Exercise brief
Pull every line from the records that has the word "youtu" in it.

Records to process
::::

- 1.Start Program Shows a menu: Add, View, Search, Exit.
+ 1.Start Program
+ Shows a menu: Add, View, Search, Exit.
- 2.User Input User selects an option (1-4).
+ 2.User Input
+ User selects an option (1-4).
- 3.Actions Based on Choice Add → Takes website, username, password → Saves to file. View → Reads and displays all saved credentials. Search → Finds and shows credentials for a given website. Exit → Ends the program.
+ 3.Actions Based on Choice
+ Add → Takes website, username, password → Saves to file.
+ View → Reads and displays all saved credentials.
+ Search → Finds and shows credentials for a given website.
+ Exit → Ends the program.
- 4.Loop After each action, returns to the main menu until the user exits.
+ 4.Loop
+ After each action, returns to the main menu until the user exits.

::::

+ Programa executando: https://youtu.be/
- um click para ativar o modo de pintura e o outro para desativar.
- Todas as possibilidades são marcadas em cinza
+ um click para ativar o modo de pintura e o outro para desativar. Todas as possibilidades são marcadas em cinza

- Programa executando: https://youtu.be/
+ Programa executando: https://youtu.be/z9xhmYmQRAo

::::

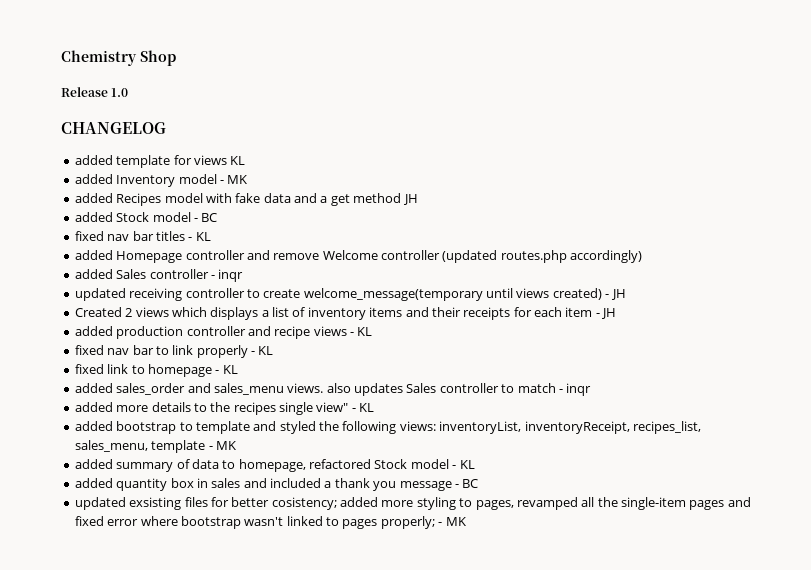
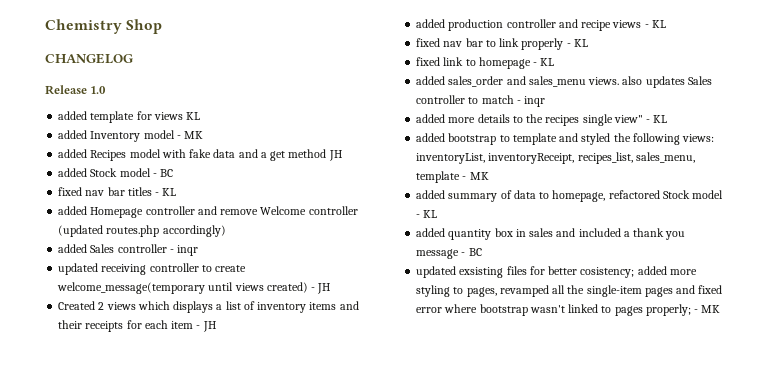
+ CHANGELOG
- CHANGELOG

::::

Exercise result
+ Programa executando: https://youtu.be/
- Programa executando: https://youtu.be/
+ Programa executando: https://youtu.be/z9xhmYmQRAo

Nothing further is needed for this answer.